Today, more than 1,300 plaintiffs are participating in nearly 20 lawsuits against some 70 Japanese firms in Korean courts. These lawsuits are the latest wave of three decades of litigation in Japanese and U.S. courts that contributed to an assortment of organized movements for postwar compensation.
Prime Minister Abe has been a champion of free trade. A New York Times article that compared Japan’s trade restrictions to President Trump’s retaliatory use of tariffs has provoked ire in Tokyo. But Abe’s current policy approach is “weaponizing trade as a way of settling unrelated disputes,” as two political scientists recently argued, rather than upholding “a free, fair, and non-discriminatory” trade environment.

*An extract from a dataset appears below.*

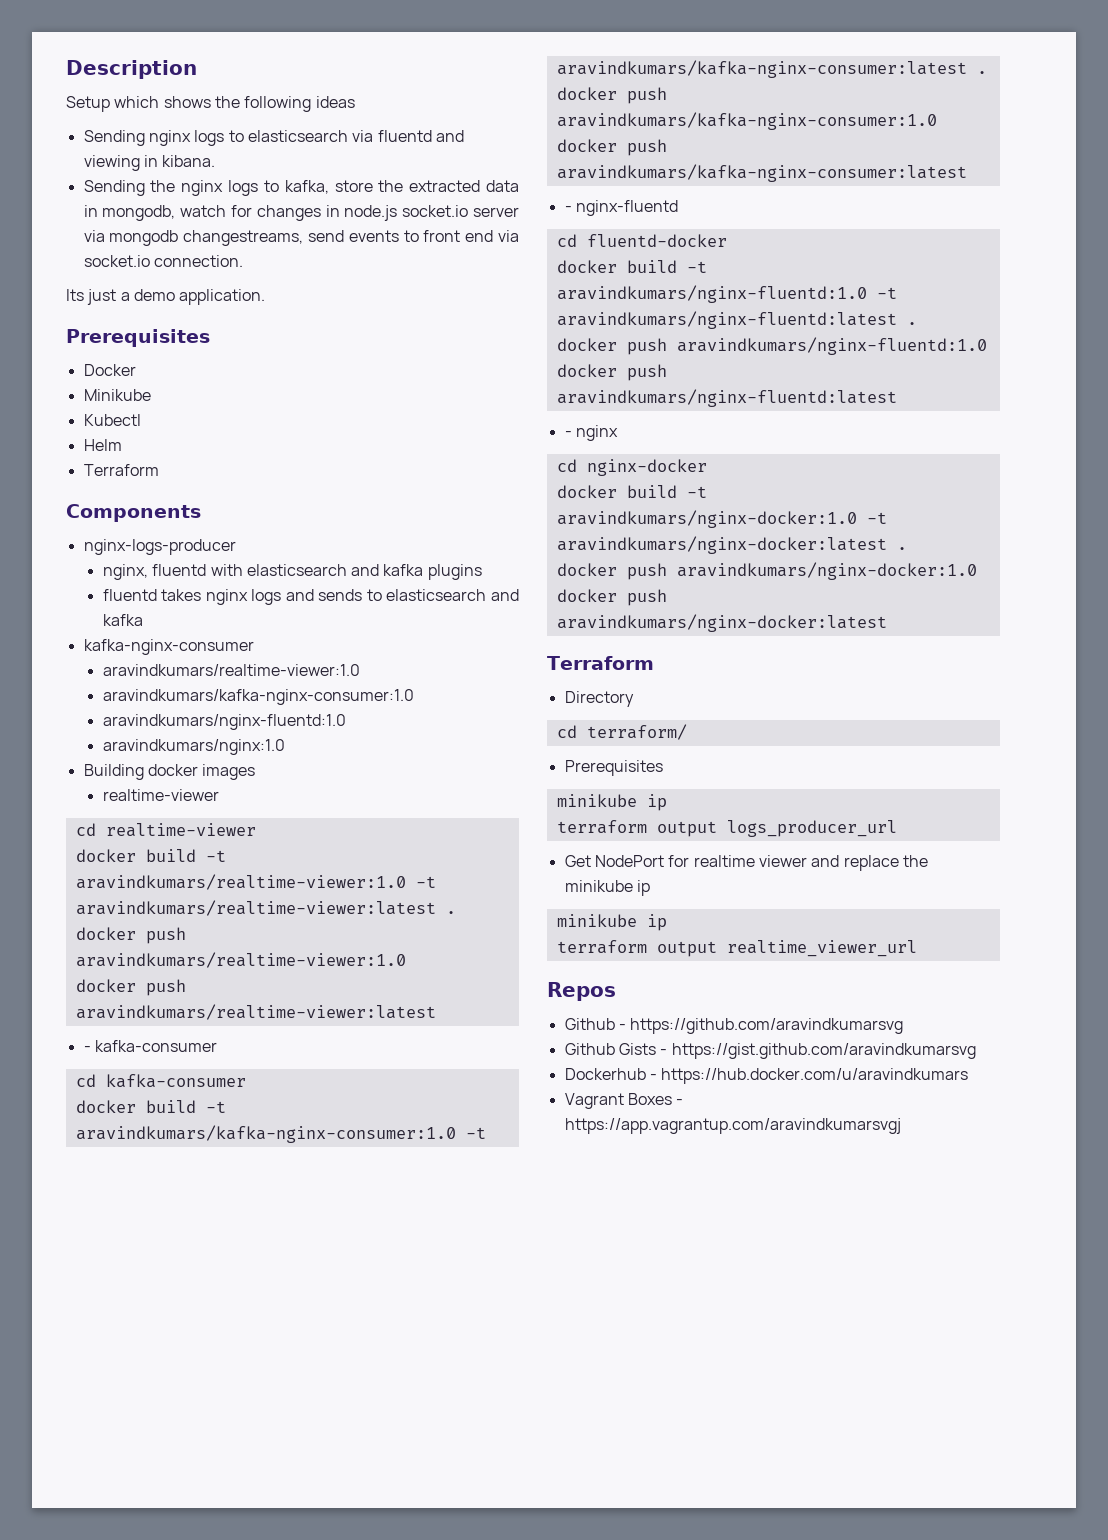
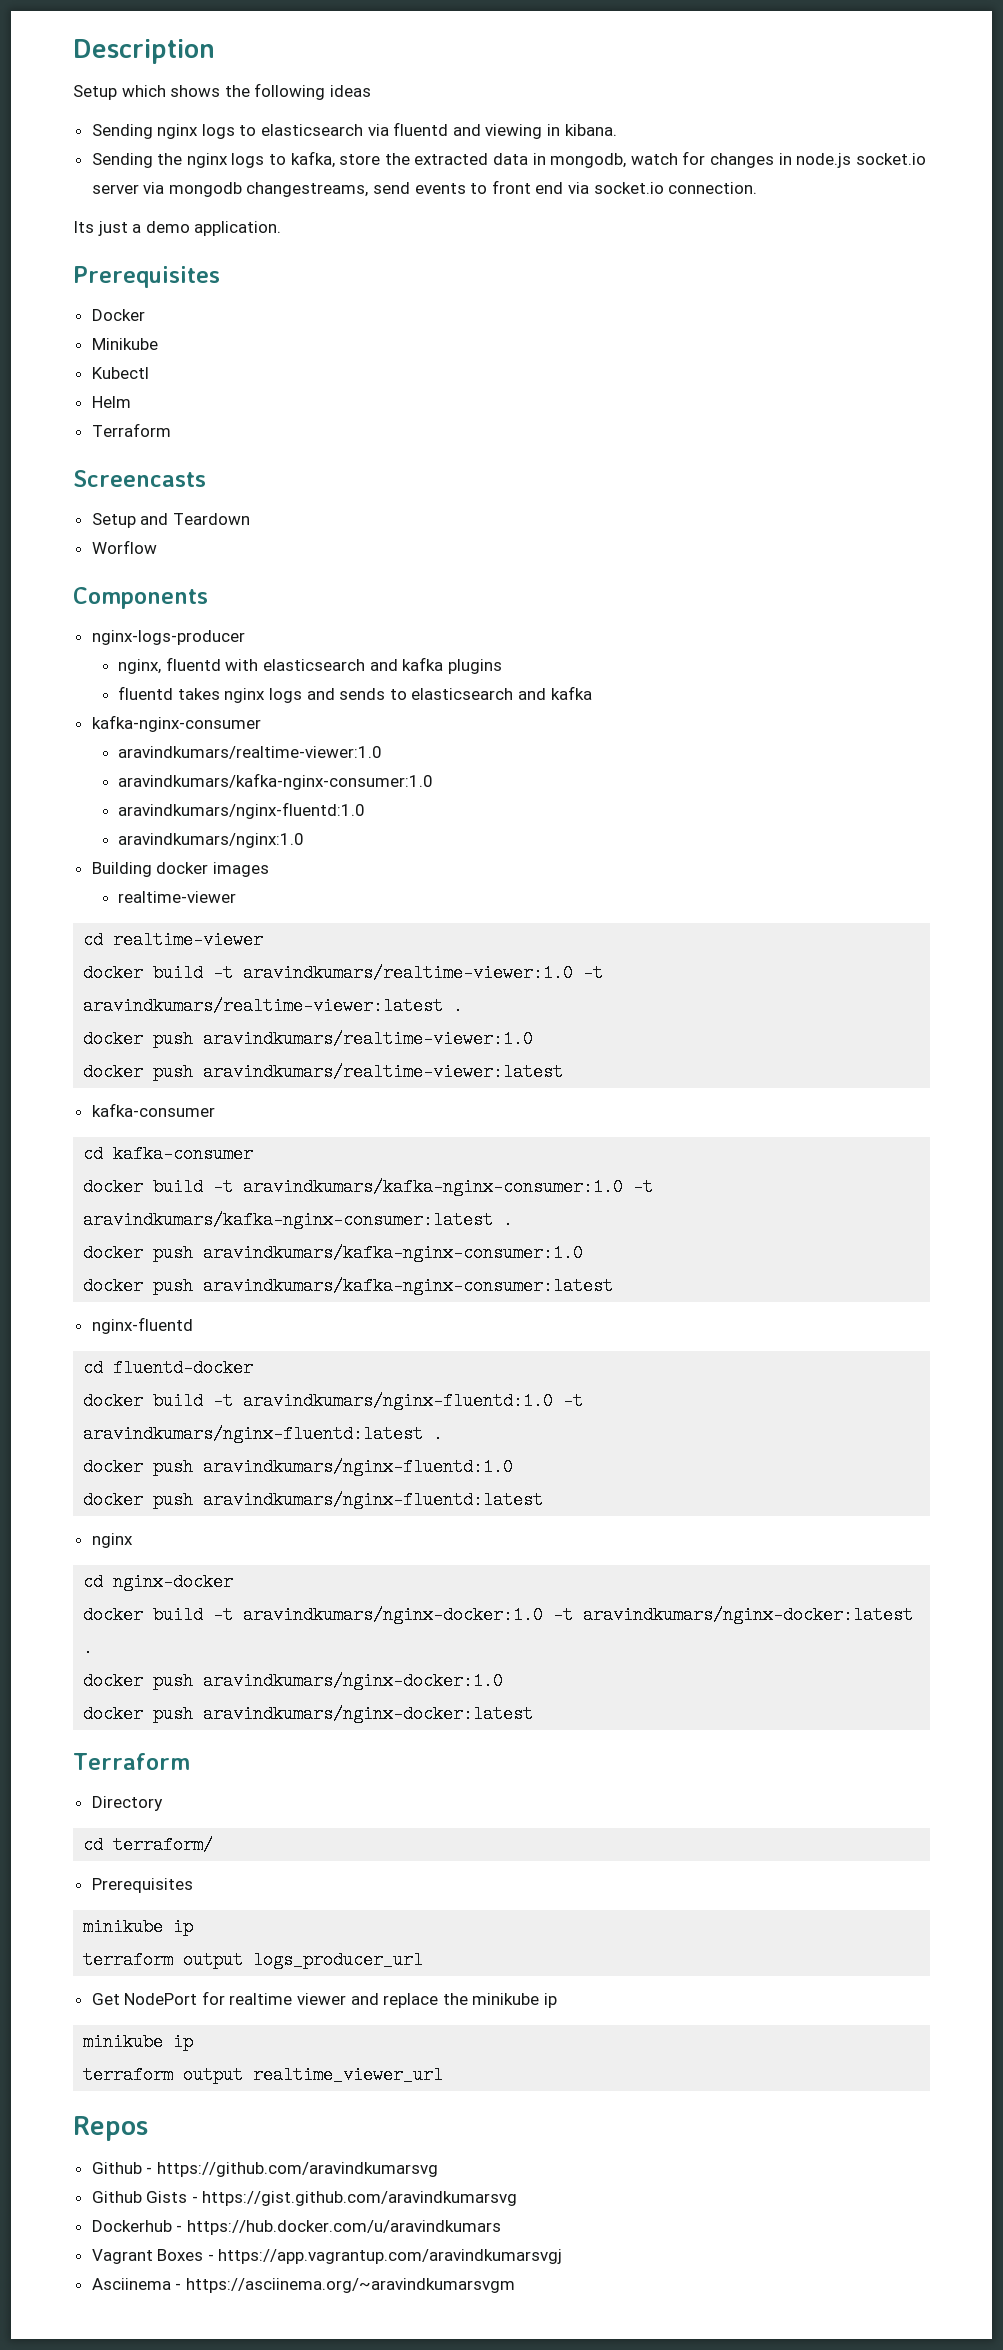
(159, 470) none -> [73,470,206,487] [91,513,250,528] [91,540,157,554] // Screencasts // Setup and Teardown // Worflow
[83,1046,91,1052] - -> (564, 1072) none
[564,206,572,212] - -> (614, 1286) none
[564,431,572,437] - -> (544, 1500) none
(901, 1126) none -> [91,2278,515,2293] // Asciinema - https://asciinema.org/~aravindkumarsvgm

The South Korean government, meanwhile, has also met with business leaders. Moon urged them to prepare to make do without Japan if necessary.
The U.S. is beginning to get involved, perhaps too late.
At first, it seemed likely that the U.S. government would sit out this round of Japan-South Korea tensions. Senior Japanese and South Korean officials flocked to Washington last week to push their cause, but Trump administration officials and diplomats in East Asia declared that they would not intervene. This week, however, saw NSC Asia Director Matt Pottinger and the top U.S. diplomat on Asia dispatched to the region.
Both Korea and Japan have legitimate grievances. However, each is also partly responsible for the current deterioration in relations and any potential fallout. Bad relations are likely to harm both economies and make trilateral cooperation with the United States more difficult. The United States is likely worried that its strategic interests in the region will suffer, especially if the economic dispute spills over into security tensions. That possibility felt real last December, when a South Korean destroyer locked its fire control radar on a Japanese patrol aircraft.
While U.S. mediation is no silver bullet, it may help the two resolve their conflict. In 2014 and 2015, after nearly three years of no meetings between the leaders of Korea and Japan, the Obama administration worked behind the scenes to encourage the talks that produced the historic but controversial deal on the comfort women issue. As Daniel Sneider has argued, the United States has unique leverage in Seoul and Tokyo. In Seoul, Washington is critical for any progress on North Korea, which is a key aspiration for Moon. Anticipated trade talks give Washington leverage in Tokyo.
Celeste Arrington is an assistant professor of political science and international affairs at George Washington University.